Today, I had an epiphany (thats another way to say I actually listened to God). I am sitting on my back porch and its September and the start of my favorite season. It’s not too hot yet in the day and I’m reading Anything by Jennie Allen. By the way, if you dont have epiphanies while reading Jennie Allen, then you’re doing it wrong. I am reflecting how over the past months I have tried a lot of things to fix this struggle-to-breathe problem, and I am wondering why none of those things worked. If I just get a little time to myself…if I just get up a little earlier in the day…if I just workout 3x a week…if I’m just grateful… and the list goes on and on. Why do we immediately turn to a 12 step program when we feel our life is out of joint? It’s our human nature, that’s just what we do. There is a solution for everything; if we just work a little harder, we can fix whatever has gone awry.

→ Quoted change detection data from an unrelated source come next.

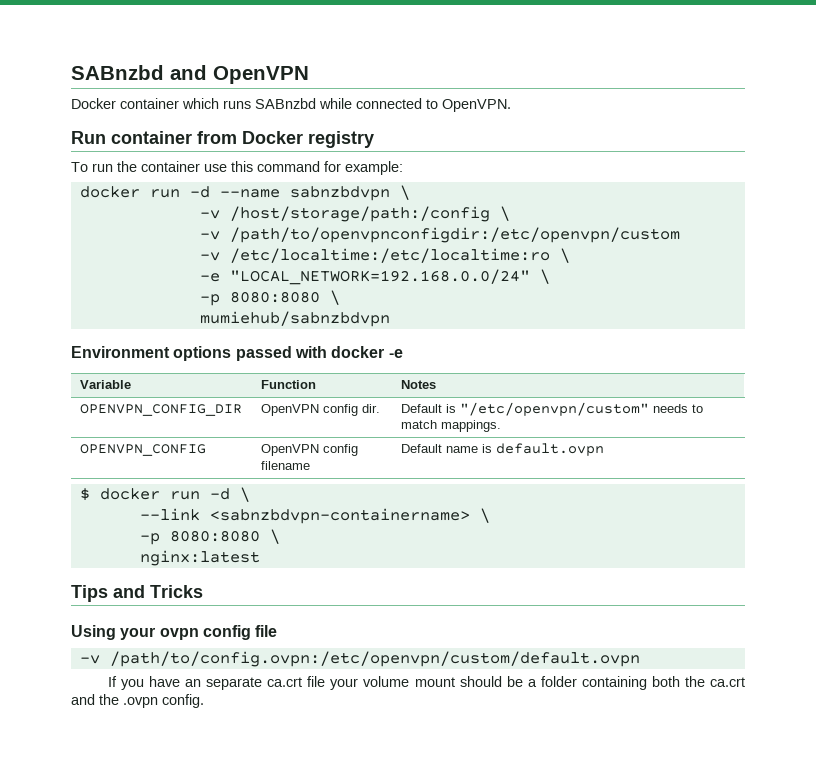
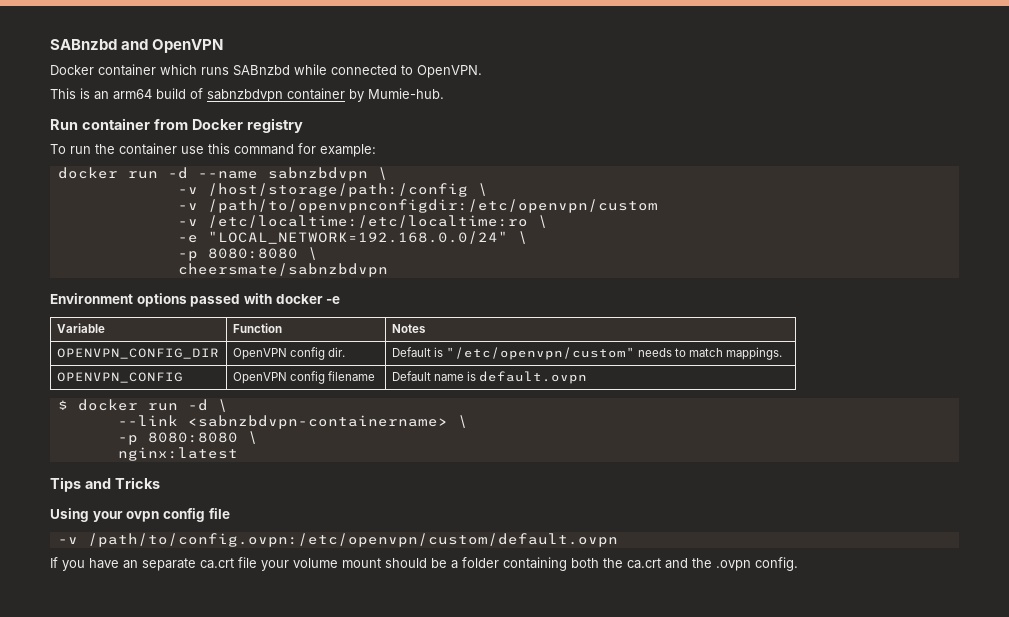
+ This is an arm64 build of sabnzbdvpn container by Mumie-hub.
- mumiehub/sabnzbdvpn
+ cheersmate/sabnzbdvpn

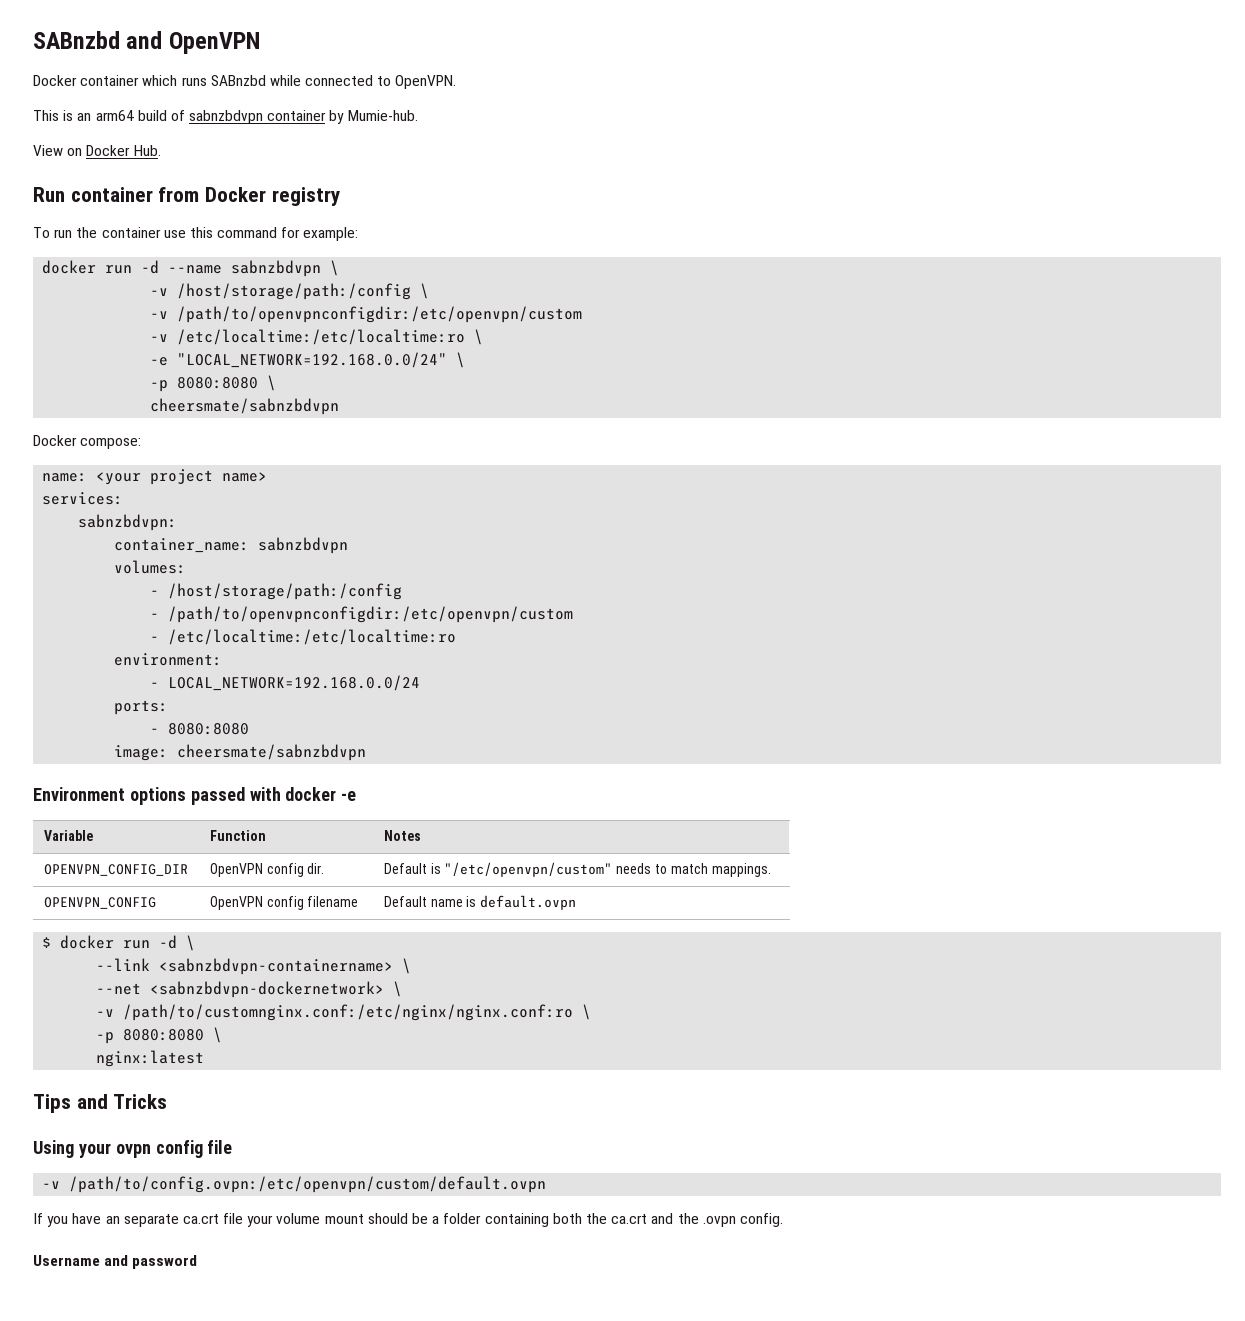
+ View on Docker Hub.
+ Docker compose:
+ name: <your project name>
+ services:
+ sabnzbdvpn:
+ container_name: sabnzbdvpn
+ volumes:
+ - /host/storage/path:/config
+ - /path/to/openvpnconfigdir:/etc/openvpn/custom
+ - /etc/localtime:/etc/localtime:ro
+ environment:
+ - LOCAL_NETWORK=192.168.0.0/24
+ ports:
+ - 8080:8080
+ image: cheersmate/sabnzbdvpn
+ --net <sabnzbdvpn-dockernetwork> \
+ -v /path/to/customnginx.conf:/etc/nginx/nginx.conf:ro \
+ Username and password

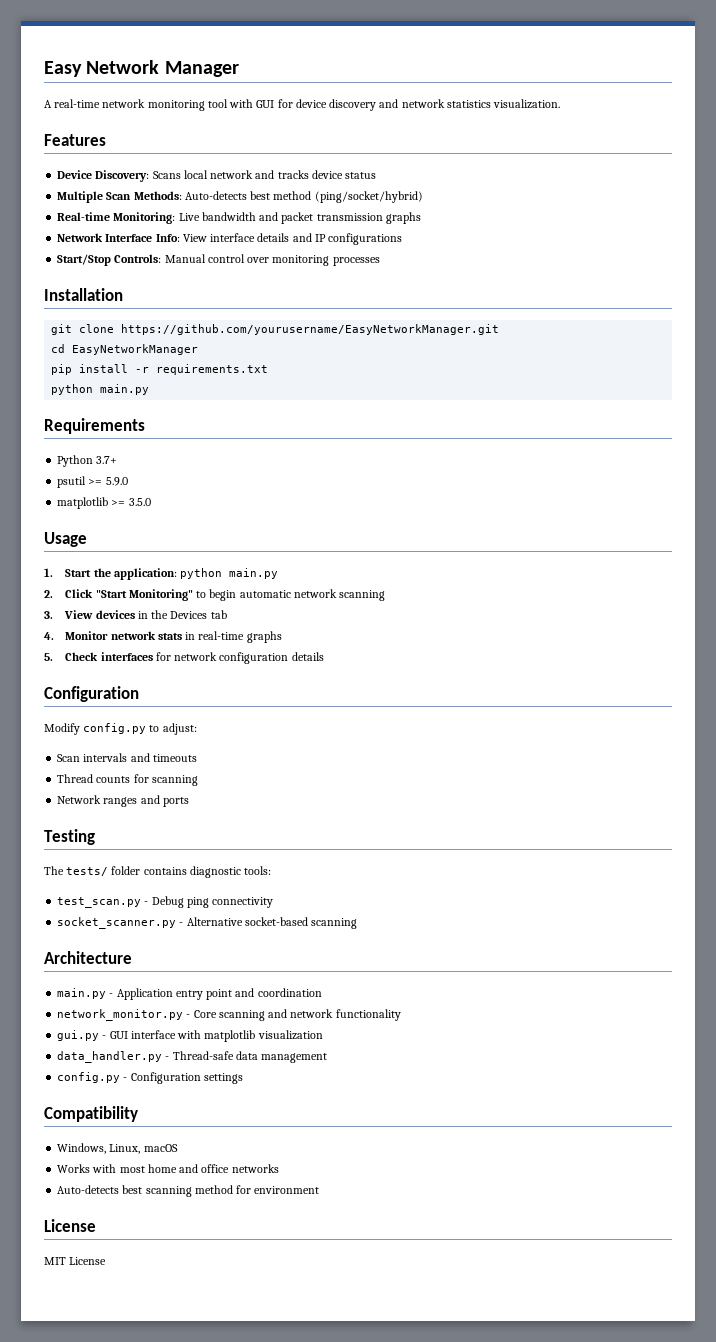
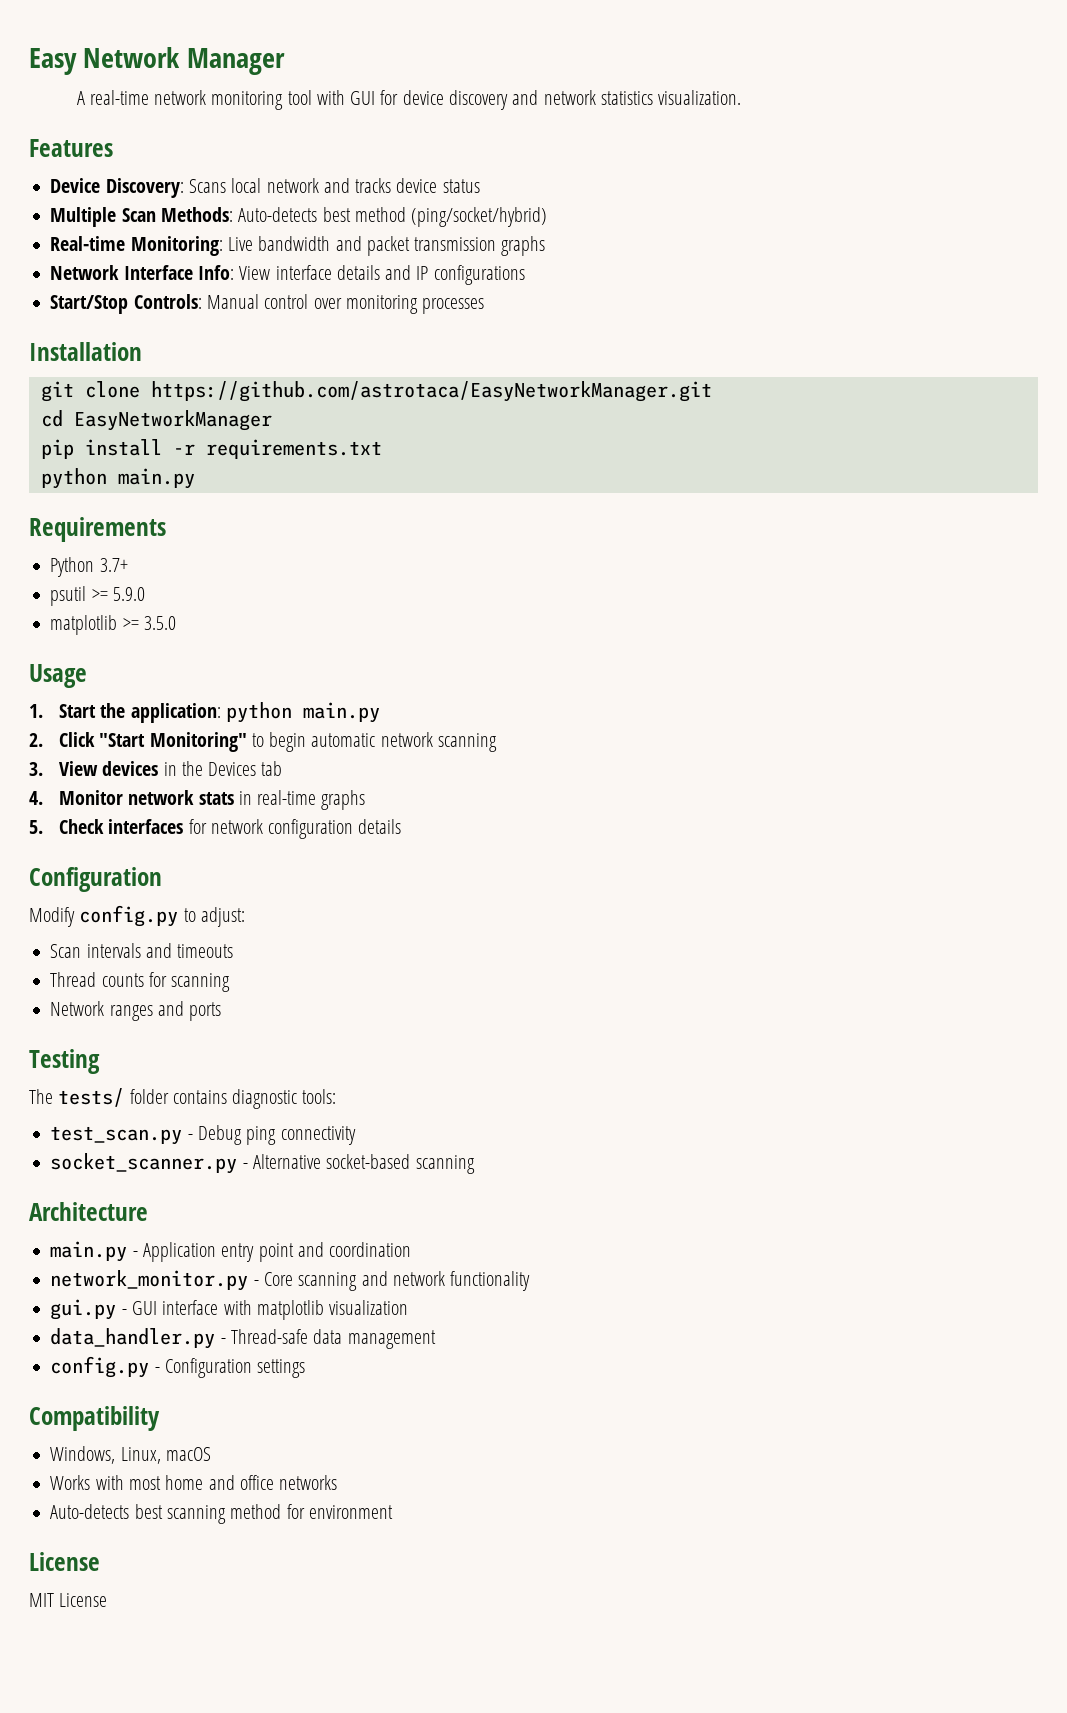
- git clone https://github.com/yourusername/EasyNetworkManager.git
+ git clone https://github.com/astrotaca/EasyNetworkManager.git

Well, this morning, I discovered the answer. Of course, God is the solution, but I felt I had tried that too to no avail. I felt God whispering to me, you broke off from the vine. That was it! I had’n’t been connected to the source of all life. I had broken off from the vine. I thought I had been connected; I had wanted to be connected but over the course of many months, I had been slowly breaking off. I have a sign in my house that reads Abide in HIM but I had’nt been doing that. I had been turning to other solutions, complaining about my circumstances, and just throwing in the towel, justifying that everybody who is a mom of two toddlers is drowning and can barely breathe. But God wants us to have life; he died to give us life. He wants us to share that life. And how could I do that when I was’nt connected to Him? I was’nt able to get any of the wisdom, self-discipline, patience, or joy he wants so desperately to give me and I want so desperately to have. So, how do you stay connected to the vine? Obviously, I need to work on that. By abiding in himevery minute, every hour, every day. Of course nothing else worked, because he is the source of all life and when you disconnect from the vine, you can barely breathe.